= Micajah Perry =

British tobacco merchant and politician

Micajah Perry (died 1753) was a British tobacco merchant and politician who sat in the House of Commons from 1727 to 1741. He was sheriff of the City of London in 1734 and Lord Mayor of London in 1738.

He was the son of Richard Perry, merchant, of Leadenhall Street, London, and his wife Sarah Heysham. Micajah's grandfather Micajah Perry was the most significant tobacco merchant in England, and an agent for Virginia. Perry's father died in 1720 and his grandfather in 1721, and he inherited the family business. He married Elizabeth Cocke, daughter of Richard Cocke, a London linen-draper. He became a member of the Haberdashers' Company.

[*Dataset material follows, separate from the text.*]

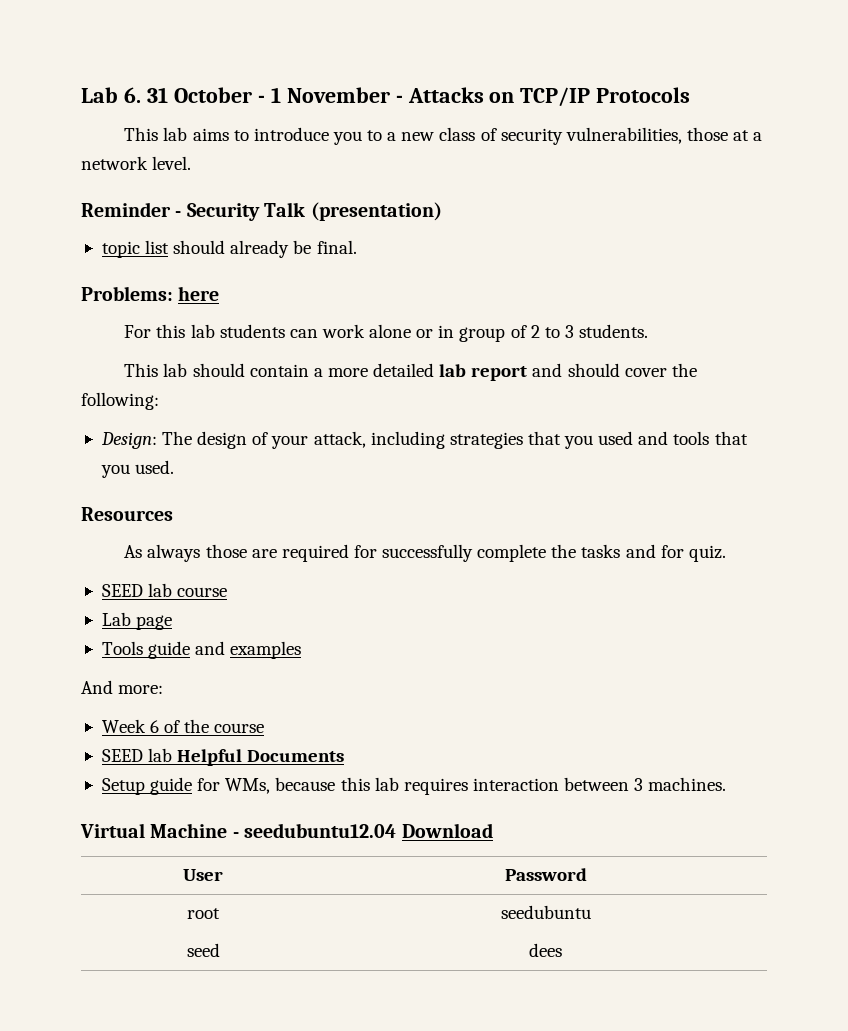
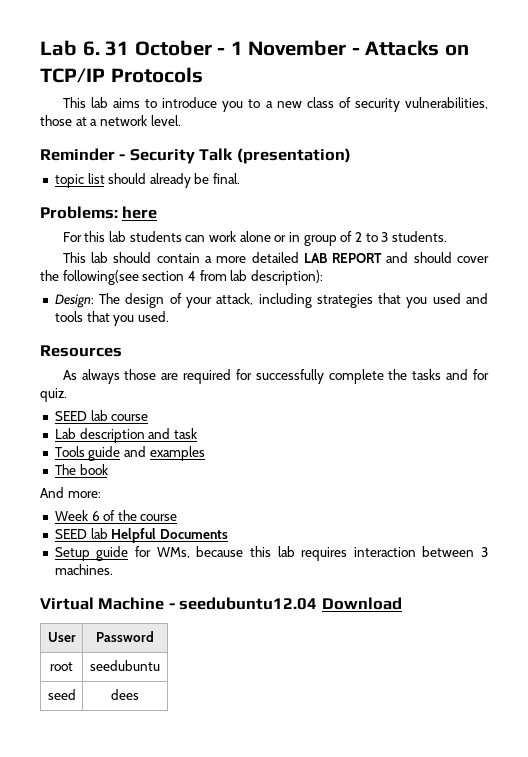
- This lab should contain a more detailed lab report and should cover the following:
+ This lab should contain a more detailed LAB REPORT and should cover the following(see section 4 from lab description):
- Lab page
+ Lab description and task
+ The book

Perry handled the affairs of the Virginia tobacco planters in London. He was frequently consulted about the colony by the Board of Trade. However, he lacked the business acumen of his grandfather, and progressively lost business. He achieved more success politically. At the 1727 general election he was elected Member of Parliament (MP) for the City of London, and also that year became Master of the Haberdashers' Company. He became a City Alderman for Aldgate on 24 February 1728. He was re-elected MP for the City at the 1734 general election, and was also Sheriff of London in 1734. However, with his business declining, he was forced that year to sell 'Hylands House', his large house in Epsom, although he retained a smaller house, 'The Hylands'. He also sold his quays and warehouses in the London docks in 1735. His wife died in October 1738, and was buried at Epsom.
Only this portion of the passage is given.